Theory & ResearchTo be in protest for production is a political axiom that cuts through the triad of insecurity-poverty-trauma. It has resonated powerfully across communities in Bosnia and Herzegovina, forging links between workers, students, war veterans, artists, and activists that continue to this day

The photograph above, captured in late 1991, depicts labourers protesting on the streets of Sarajevo, the capital of the Socialist Republic of Bosnia and Herzegovina, a constituent state of the Socialist Federal Republic of Yugoslavia. The banner held by the workers states: “Workers yes, Warriors no!” The severe crisis alluded to in the banner is a consequence of the IMF’s austerity policies enforced in Yugoslavia throughout the 1980s. After President Nixon removed the dollar from the gold standard, US investors had the opportunity to use their low interest rates and liquid funds to seek the highest returns on their investments globally. Low-interest dollars were available for US investors to invest worldwide, which included in the former Yugoslavia. By accepting low-interest loans from Western European countries and the United States, Yugoslavia became bound to a post-Fordist neoliberal policy that ultimately proved to be unsustainable. When President Reagan decided to increase interest rates and push down wages, which in 1980 caused a severe recession in the US, Yugoslavia was one of the countries that struggled the most to meet the new repayment schedules on the loans it had taken during the previous ten years.

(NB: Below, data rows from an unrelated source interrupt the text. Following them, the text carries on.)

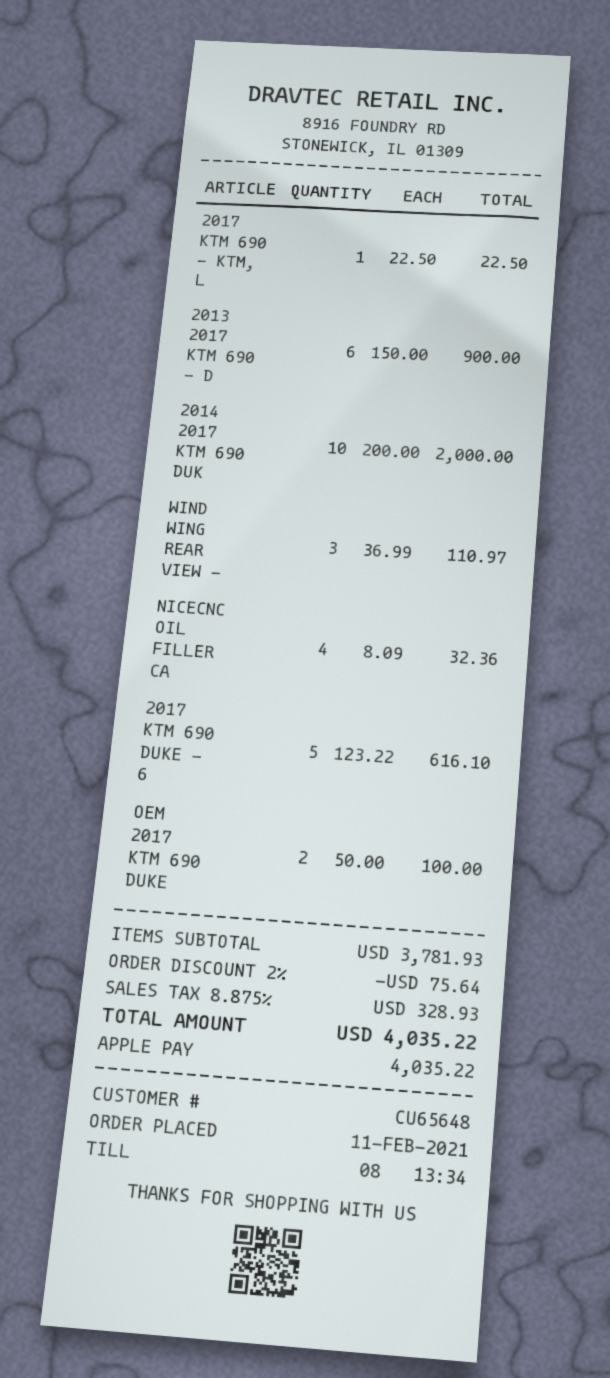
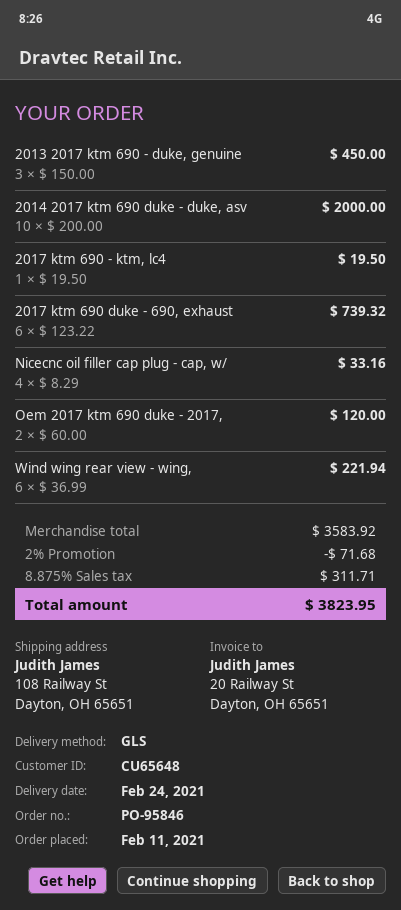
2017 KTM 690 - KTM, L: 1 x 22.50 = 22.50 -> 1 x 19.50 = 19.50
2013 2017 KTM 690 - D: 6 x 150.00 = 900.00 -> 3 x 150.00 = 450.00
WIND WING REAR VIEW -: 3 x 36.99 = 110.97 -> 6 x 36.99 = 221.94
NICECNC OIL FILLER CA: 4 x 8.09 = 32.36 -> 4 x 8.29 = 33.16
2017 KTM 690 DUKE - 6: 5 x 123.22 = 616.10 -> 6 x 123.22 = 739.32
OEM 2017 KTM 690 DUKE: 2 x 50.00 = 100.00 -> 2 x 60.00 = 120.00
subtotal: 3781.93 -> 3583.92
discount: 2% = 75.64 -> 2% = 71.68
tax: 8.875% = 328.93 -> 8.875% = 311.71
total: 4035.22 -> 3823.95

In the 1980s, British Prime Minister Margaret Thatcher and President Reagan completely refocused the remaining components of Bretton Woods — now reduced to the World Bank and the International Monetary Fund — and turned them into missionaries of neoliberal, post-Fordist ideology. Yugoslavia was forced to adopt austerity measures and cut wages and benefits. During the 1980s, Yugoslavia faced challenges with a surplus on the current account, essential for foreign debt servicing and base money creation. However, this surplus also contributed to excess demand, necessitating measures like reduced bank lending, income policy intervention, and exchange rate policy to curb inflation. Unfortunately, federal governments failed to implement these solutions, leading to fatal consequences in 1986 with interest rates lowered, floating exchange rates abolished, and prices frozen. In May 1988, attempts to control inflation proved futile due to repeated mistakes. The continuation of expansionary monetary policies in 1989, unrestricted credit, and financing the budget deficit all exacerbated the economic woes, culminating in hyperinflation by the last quarter of 1989 (Žižmond 1992). These austerity measures and cuts provoked widespread workers’ strikes in Yugoslavia in the mid and late 1980s, unrest that eventually degenerated into ethnic conflict and genocide (Lowinger 2009). Yugoslavia’s economic system was organized on the basis of self-management, in which workers, together with the growing managerial class, participated in decision-making on production and all issues relevant to the functioning of enterprises, which was done through workers’ plenums and councils (radnički zborovi and radnički savjeti). Workers were the backbone of Yugoslav society: working people (radni narod) was the constitutional category in the self-governing Yugoslav society, where property relations were defined as socially-owned property (društvena svojina), belonging to everyone and no one at the same time, the decisions on which were taken by the political subject: Yugoslav working people. Workers were militant and highly organized through strong trade unions, and labour rights were of a high standard. In addition to work stoppages, the strikes of the 1980s demanded political reforms, focusing on the effectiveness of self-management in representing workers’ interests and the gap between producers and managers in Yugoslav society (Cvek, Ivčić, and Račić 2019, 46). 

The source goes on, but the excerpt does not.